What is my view? That in our current world trending towards further economic de-regulation, the disadvantaged are exploited by the advantaged, leading to a ever-widening gap between the advantaged and the exploited. I take umbrage with this, because I had the experience of being an exploiter in my past, but later in life, I directly witnessed and was moved by the affects of exploitation on the exploited.
You are myopic in your worldview of economics. It's very easy to perceive the world can work for everyone just as it has worked for you. You have succeeded in life, but you fail to perceive that your success cannot be duplicated by the population at large. And, believe it or not, the choices you make as a consumer are actively keeping lots of people throughout the world economically challenged.

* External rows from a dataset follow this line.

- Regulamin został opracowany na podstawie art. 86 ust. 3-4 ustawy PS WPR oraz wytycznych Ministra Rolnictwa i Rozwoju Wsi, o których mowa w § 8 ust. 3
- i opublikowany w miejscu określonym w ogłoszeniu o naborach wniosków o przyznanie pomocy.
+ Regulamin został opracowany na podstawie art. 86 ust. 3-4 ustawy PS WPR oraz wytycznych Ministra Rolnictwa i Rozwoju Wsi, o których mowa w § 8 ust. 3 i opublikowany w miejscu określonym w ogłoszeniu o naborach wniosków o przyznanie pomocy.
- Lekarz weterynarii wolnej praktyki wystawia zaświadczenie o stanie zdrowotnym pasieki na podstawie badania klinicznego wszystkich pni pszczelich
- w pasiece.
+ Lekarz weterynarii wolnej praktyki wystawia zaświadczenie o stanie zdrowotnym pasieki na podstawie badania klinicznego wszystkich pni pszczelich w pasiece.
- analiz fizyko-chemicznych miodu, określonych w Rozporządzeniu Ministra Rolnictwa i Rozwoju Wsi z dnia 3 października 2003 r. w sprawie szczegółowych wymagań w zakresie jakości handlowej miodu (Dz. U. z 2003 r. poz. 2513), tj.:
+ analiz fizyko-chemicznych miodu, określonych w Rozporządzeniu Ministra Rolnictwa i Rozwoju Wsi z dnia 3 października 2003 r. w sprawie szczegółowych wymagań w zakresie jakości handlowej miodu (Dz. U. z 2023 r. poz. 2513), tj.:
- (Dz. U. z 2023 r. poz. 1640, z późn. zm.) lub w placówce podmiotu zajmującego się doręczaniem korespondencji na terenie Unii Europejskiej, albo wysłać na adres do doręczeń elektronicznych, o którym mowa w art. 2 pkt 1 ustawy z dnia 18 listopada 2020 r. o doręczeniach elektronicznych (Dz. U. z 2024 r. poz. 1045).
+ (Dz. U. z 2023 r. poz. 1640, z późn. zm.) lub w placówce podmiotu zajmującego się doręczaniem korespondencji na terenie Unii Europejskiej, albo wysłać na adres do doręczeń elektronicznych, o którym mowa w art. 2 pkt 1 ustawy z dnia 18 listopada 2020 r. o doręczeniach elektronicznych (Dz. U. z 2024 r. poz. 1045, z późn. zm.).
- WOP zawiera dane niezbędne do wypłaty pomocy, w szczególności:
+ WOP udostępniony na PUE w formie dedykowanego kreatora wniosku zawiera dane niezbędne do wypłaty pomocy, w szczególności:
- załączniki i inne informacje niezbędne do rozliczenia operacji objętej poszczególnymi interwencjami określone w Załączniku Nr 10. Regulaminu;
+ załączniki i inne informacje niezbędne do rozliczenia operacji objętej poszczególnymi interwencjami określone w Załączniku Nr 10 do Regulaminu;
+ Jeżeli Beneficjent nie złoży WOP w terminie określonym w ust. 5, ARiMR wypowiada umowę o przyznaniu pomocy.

For example, next time you bite into a chocolate candy, don't forget that child labor in Africa made that bar of chocolate affordable. Say all you want about "the price on which an employer and employee agree." The fact is, there are poor people in Africa that sell their children to cacao farmers to harvest cacao for chocolate producers, because existing economic inequality get taken advantage of to maximize profit. You could choose to pay more for a chocolate bar that guarantees that it wasn't produced using child labor, but hardly anybody does, because chocolate.
I cite this example to highlight that, in a world of pure capitalism, there are some winners, but there are lots of losers. Without strong regulations, capitalists will exploit the losers, who are just another resource to be leveraged to maximize profits. This only stands to accelerate with how A.I. is being leveraged to replace workers, which many capitalists see as another economic opportunity to enrich the already rich and powerful. Meanwhile, I see it as further harm to the average individual who just seeks to pursue happiness. Hard to accomplish that without a job that pays a sustainable wage.
We all depend on one another to live. I assume you're not growing your own food, or building your own home, or programming your own cell phone; I assume you aren't paving your own roads, or generating your own electricity, or teaching your own children; I assume you aren't forging your own steel, or drilling your own oil, or defending your own soil. Everything you depend on to make your own life livable is the actual product of the labors of a world around you. Should each contributor not receive appropriate compensation so that their lives are just as livable as your own? Instead, the world we presently live in allows for someone to be paid $0.20 / hour to pick coffee, someone else to be paid $7.75 / hour to sell it, someone else to be paid $30 / hour to buy it, and yet someone else $5,000 / hour to profit off of it. How do you justify this inequality, when every individual is of the same flesh and blood? I don't. In fact, I call it some real fucked up shit.
(By the way, we do need to and actively support farming communities. It's called the U.S. Farm Bill, and it pumps billions of dollars into the farming industry annually. Because every president realizes that food shortages are a political bombshell that can cause nationwide upheaval if the government doesn't do everything within its power to minimize food shortages.)